Brothers and Sisters, Peace be with you.
Like many of you, I've been perusing the more "thoughtful" introspections by writers of national recognition. One by Adam Gopnik in The New Yorker's blog caught my eye. It's titled Newtown and the Madness of Guns. Here's an excerpt:
The people who fight and lobby and legislate to make guns regularly available are complicit in the murder of those children. They have made a clear moral choice: that the comfort and emotional reassurance they take from the possession of guns, placed in the balance even against the routine murder of innocent children, is of supreme value. Whatever satisfaction gun owners take from their guns—we know for certain that there is no prudential value in them—is more important than children’s lives. Give them credit: life is making moral choices, and that’s a moral choice, clearly made.You know, if I were to replace the subject of these sentences "...the people who fight and lobby and legislate to make guns regularly available" and "gun owners" by "the abortion industry," the sentences would still be true.
I submit to you that one factor that ended in the killing of so many innocents is the low regard we have for human life in this country, that is, for those least able to defend and proclaim their own right to live, to grow, and to contribute to the life of our country. There's no difference between killing a child inside a womb, or killing him or her outside the womb. None whatsoever. The objective of abortion is the same as the Newtown's murderer: to kill innocent, defenseless children with the same cold efficiency that an abortion doctor and assistants sport when killing a child in utero.
In 2008, the latest date for which data are available, there were 825,564 abortions reported to the Center for Disease Control. That's a rough average of 2,646 "Newtowns" every month. But who cries for them, other than their mothers? Those who do are labeled "fanatics" and "extremists" and those who do the labeling would be the first to deny that the abortion industry is a mill of death for hundred of thousands of children who had the same right to live as the angels who once lived, and have now departed, Newtown Connecticut.
Since we, as a society, hold life in such a low esteem, should we be surprised when these massacres take place? No, I don't think so. Should we expect these to happen again despite draconian gun control measures? As they've done in China, the crazies will just look for other weapons. In China, where abortion is mandatory after one live pregnancy and where girls are aborted at a higher rate than boys.

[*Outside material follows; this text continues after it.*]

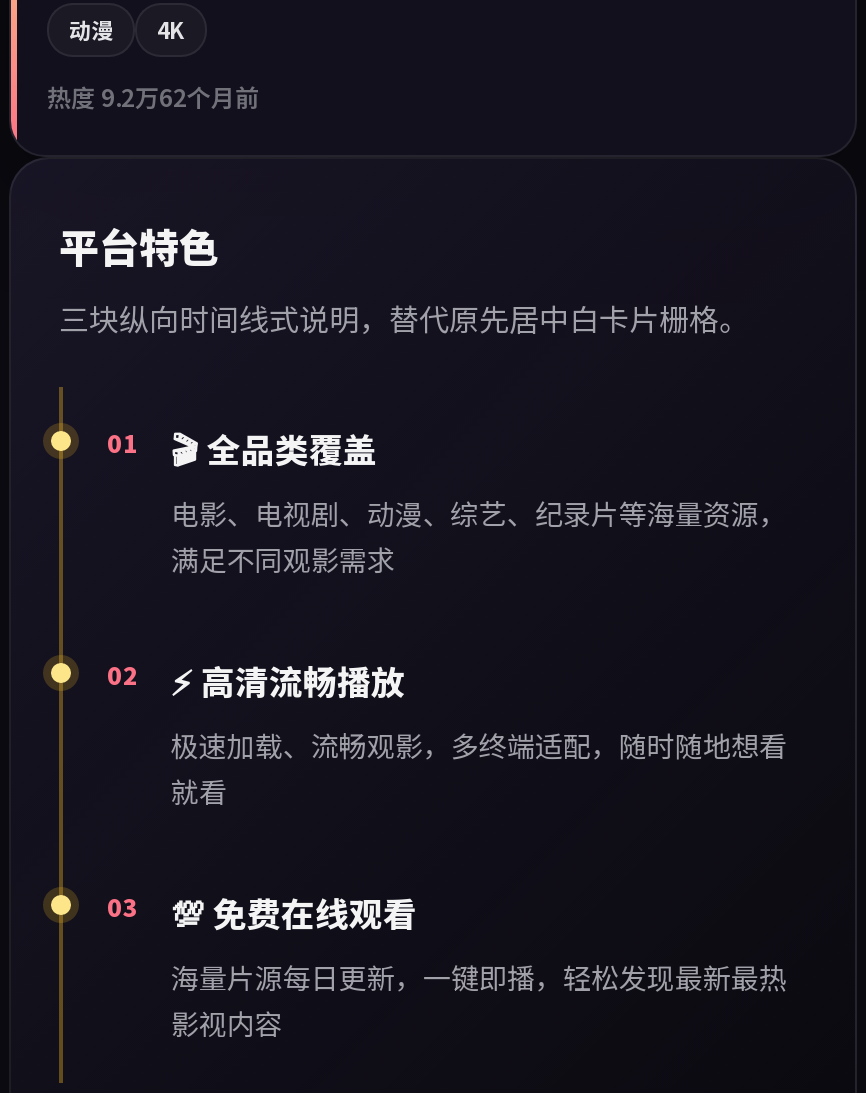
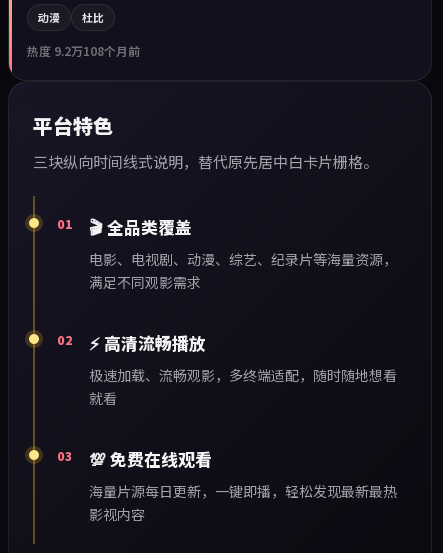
- 4K
+ 杜比

- 热度9.2万62个月前
+ 热度9.2万108个月前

As the days go by more evidence will come to light that the shooter in Connecticut was mentally ill. But he acted with the same cold calculation an abortionist has when killing a baby in her mother's womb, and the abortionist does it when supposedly sane. If young, human life is cheap, whether a baby lives inside or outside the womb is irrelevant. The shooter made the connection and acted upon it. He may have been insane, but he made the connection.
Laws will be passed, perhaps some gun control measures similar to the last ones, riddled with enough loopholes to make them meaningless. Questions have been asked from gun control advocates regarding the shooter's weapon of choice and its availability under the previous gun control law. The answer has been, "it's complicated." Which means that no, that the gun used by the Newtown shooter would not have been banned under the previous law. No matter, a new law will pass, politicians will congratulate themselves and run on that "record", and we will once again be lulled into a false sense of security. The set is ready for a new charade.
Massacres like this will happen again, or course. It doesn't matter how many guns are banned or even confiscated. The problem is the Culture of Death that holds human life cheap from the moment of its conception to that of natural death. I repeat, the best way to prevent these tragedies is to adopt a thorough, deep, and proactive life-affirming, life-protecting ethos, where human beings may develop without the threat of untimely, arbitrary death from the moment of conception to that of natural death. Not only we would have prevented school massacres then, but also understood our moral obligations toward the poor, the alien, the orphan, and the infirm (the biblical protected classes) under a new light.
Only when our nation embraces a truly prolife ethic, we will see a new dawn of freedom and domestic happiness the like we haven't seen before, and may never see again, unless we act now with speed and righteousness.